でも、そこだったんだよな、翡翠を抱いていつも思っていたのは。
翡翠が本当に抱かれたいと思っているのか気になっていたんだ。
「ひとつお聞きしていいですか?」
「うん、何?」
「わたしは、志貴さまに、ほんの少しでも、好いて頂いているのでしょうか?」
「琥珀さんに言われたのもあるけど、好きじゃなければこんな事しないよ」
何か言いかけて、ちょっと躊躇うように翡翠は言葉を止める。
顔を翡翠に向ける。
翡翠もこちらを見て俺と視線を合わせ、口を開いた。
「わたしは、志貴さまに抱いていただいて嬉しいです」
「え」
「どんな形であれ、志貴さまに求めていただいて嬉しかったです。
でも、志貴さまは辛そうな顔をされていて、ずっと申し訳なく思っていまし
た。
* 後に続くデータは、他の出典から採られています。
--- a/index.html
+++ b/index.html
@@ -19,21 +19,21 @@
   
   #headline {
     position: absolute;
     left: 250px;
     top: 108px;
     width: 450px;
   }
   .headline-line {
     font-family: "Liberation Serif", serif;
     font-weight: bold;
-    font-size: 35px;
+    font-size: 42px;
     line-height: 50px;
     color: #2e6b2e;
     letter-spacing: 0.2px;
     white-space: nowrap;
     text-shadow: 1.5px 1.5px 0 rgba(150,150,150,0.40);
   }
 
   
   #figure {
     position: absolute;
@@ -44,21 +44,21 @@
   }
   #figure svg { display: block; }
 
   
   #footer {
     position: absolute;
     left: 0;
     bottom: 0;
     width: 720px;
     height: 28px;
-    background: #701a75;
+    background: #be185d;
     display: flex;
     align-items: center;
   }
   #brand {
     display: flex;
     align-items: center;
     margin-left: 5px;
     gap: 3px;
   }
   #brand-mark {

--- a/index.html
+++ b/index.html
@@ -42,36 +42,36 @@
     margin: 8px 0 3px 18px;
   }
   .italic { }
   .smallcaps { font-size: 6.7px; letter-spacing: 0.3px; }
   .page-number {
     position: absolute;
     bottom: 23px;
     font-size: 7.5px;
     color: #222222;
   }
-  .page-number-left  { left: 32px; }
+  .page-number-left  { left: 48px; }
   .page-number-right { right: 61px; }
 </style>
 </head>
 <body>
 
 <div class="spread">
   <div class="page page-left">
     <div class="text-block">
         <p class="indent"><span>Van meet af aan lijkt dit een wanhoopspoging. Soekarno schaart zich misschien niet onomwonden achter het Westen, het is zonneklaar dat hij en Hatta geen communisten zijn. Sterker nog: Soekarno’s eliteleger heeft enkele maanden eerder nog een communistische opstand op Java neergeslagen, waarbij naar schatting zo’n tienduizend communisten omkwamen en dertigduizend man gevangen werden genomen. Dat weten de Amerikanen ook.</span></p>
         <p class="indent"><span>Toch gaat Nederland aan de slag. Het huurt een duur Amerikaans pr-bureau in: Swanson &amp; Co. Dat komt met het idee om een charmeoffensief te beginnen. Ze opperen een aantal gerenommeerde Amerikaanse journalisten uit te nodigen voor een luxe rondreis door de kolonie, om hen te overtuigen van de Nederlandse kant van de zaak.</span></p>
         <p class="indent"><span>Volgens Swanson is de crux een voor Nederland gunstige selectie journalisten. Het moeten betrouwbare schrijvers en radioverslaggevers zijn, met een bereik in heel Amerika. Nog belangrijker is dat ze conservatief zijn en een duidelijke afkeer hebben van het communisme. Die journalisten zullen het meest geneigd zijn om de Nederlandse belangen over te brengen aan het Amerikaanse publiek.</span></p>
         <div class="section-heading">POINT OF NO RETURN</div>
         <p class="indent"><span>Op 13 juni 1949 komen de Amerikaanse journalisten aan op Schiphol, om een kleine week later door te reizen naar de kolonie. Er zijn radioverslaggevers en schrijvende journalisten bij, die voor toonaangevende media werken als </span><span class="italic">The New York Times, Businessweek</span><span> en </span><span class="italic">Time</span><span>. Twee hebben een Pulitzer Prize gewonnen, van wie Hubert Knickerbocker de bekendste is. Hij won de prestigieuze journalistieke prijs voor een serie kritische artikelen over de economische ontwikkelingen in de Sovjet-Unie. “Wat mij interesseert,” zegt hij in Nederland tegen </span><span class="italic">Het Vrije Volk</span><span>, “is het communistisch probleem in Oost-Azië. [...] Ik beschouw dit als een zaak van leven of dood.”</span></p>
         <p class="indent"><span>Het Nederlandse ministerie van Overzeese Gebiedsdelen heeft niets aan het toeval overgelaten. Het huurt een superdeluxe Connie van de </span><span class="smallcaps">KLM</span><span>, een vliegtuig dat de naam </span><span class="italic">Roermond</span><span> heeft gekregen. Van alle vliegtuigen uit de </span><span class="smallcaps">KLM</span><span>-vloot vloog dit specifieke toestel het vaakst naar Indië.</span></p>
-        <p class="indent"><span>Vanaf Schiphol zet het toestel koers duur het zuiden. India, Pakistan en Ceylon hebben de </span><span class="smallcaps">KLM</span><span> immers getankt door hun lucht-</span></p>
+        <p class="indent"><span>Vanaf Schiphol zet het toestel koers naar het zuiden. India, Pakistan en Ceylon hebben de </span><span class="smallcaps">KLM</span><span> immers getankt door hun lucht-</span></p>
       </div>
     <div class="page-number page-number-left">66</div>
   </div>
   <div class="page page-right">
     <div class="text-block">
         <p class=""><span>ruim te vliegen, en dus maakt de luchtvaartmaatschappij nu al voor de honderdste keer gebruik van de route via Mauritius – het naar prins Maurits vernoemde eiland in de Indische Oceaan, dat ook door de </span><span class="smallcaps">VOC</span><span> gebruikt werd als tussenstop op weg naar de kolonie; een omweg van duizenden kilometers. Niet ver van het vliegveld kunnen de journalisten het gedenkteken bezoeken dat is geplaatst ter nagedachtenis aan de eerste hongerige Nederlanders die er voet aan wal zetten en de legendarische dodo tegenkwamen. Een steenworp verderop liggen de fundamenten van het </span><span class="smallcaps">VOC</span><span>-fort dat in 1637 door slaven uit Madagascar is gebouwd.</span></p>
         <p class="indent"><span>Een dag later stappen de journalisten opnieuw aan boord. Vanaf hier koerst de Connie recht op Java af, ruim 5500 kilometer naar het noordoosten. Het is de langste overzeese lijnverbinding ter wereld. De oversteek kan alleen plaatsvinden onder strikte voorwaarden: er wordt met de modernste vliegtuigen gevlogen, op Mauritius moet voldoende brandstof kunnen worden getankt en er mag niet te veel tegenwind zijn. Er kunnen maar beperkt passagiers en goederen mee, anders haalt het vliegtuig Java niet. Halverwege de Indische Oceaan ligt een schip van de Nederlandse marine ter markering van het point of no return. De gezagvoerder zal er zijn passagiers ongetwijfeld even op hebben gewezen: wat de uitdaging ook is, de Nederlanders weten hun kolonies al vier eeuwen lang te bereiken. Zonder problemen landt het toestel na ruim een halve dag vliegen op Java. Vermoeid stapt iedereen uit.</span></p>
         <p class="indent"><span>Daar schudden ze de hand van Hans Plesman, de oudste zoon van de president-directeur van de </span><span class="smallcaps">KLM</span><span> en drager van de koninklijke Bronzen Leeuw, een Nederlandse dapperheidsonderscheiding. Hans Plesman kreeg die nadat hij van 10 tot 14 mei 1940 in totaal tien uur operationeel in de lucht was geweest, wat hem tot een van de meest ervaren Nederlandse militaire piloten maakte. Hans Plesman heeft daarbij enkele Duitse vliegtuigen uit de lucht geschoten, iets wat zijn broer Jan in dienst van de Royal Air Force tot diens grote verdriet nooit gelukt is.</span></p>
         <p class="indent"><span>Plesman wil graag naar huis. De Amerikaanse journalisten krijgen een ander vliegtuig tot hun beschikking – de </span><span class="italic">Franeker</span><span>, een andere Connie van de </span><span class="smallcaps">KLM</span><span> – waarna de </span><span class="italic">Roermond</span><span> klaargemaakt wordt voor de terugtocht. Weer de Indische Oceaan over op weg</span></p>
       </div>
お嫌なのに、わたしの事を抱いているのだなって思っていました」
翡翠がはっきりと言う。
嘘ではなく、本当の言葉。
なんだ二人して似たような事を相手に対し思っていたのか。
自分で自分の影に怯えていたというか、後ろめたさから勝手に見なくてもい
いものを見ていたというか。
「じゃあ、琥珀さんが言ったのは本当だったんだ」
「姉さん?」
「翡翠が俺のこと望んでいるって。俺が翡翠のこと好きなら、翡翠の想いをか
なえて欲しいって」
「その通りです」
翡翠は頷く。
そうか。
よかった。
なんだかほっとした。
翡翠が嫌がっていない。
俺とこうするのを喜ぶ気持ちを持ってくれている。
「俺は不安だったんだよ。翡翠が本当に望んでいてくれているのか。最初はそ
うだったかもしれないけど、その後も何度も抱かれるのは、嫌だったり義務だ
と思って仕方なくしているのじゃないかって思ったりもして」
「そんな事はありません。本当です」
懸命に翡翠は言う。
表情からもその必死さがわかる。
「そうか、安心した」
「ときどきで結構です。志貴さまのお情けを頂ければ、私は幸せです」
「わかったよ、翡翠」
「でも、志貴さま、本当の事を言うと、この姿でというのに抵抗あるのは事実
です。わたしはメイドとしてこの家に置いておいて頂いておりますし、仕事に
対しても僅かばかりの誇りも持っております」
「それはわかる。翡翠は本当に良くやってくれているから」
「その姿で志貴さまに可愛がって頂くのは嬉しいのですが、自分の仕事を汚し
ているような気も少しだけ……」
ああ、そういう事もあるんだな。
どんな表情をしたのか、翡翠が慌ててフォローを入れる。
「あの、嫌と言う訳ではなくて、志貴さまが望まれるなら。それにあくまで自
分の心がけの問題ですし、それに……」
「わかった。翡翠に負担をかけない程度にお願いするよ……」
「はい」
よし、すっきりした。
と、翡翠がすっきりしない顔でこちらを見ている。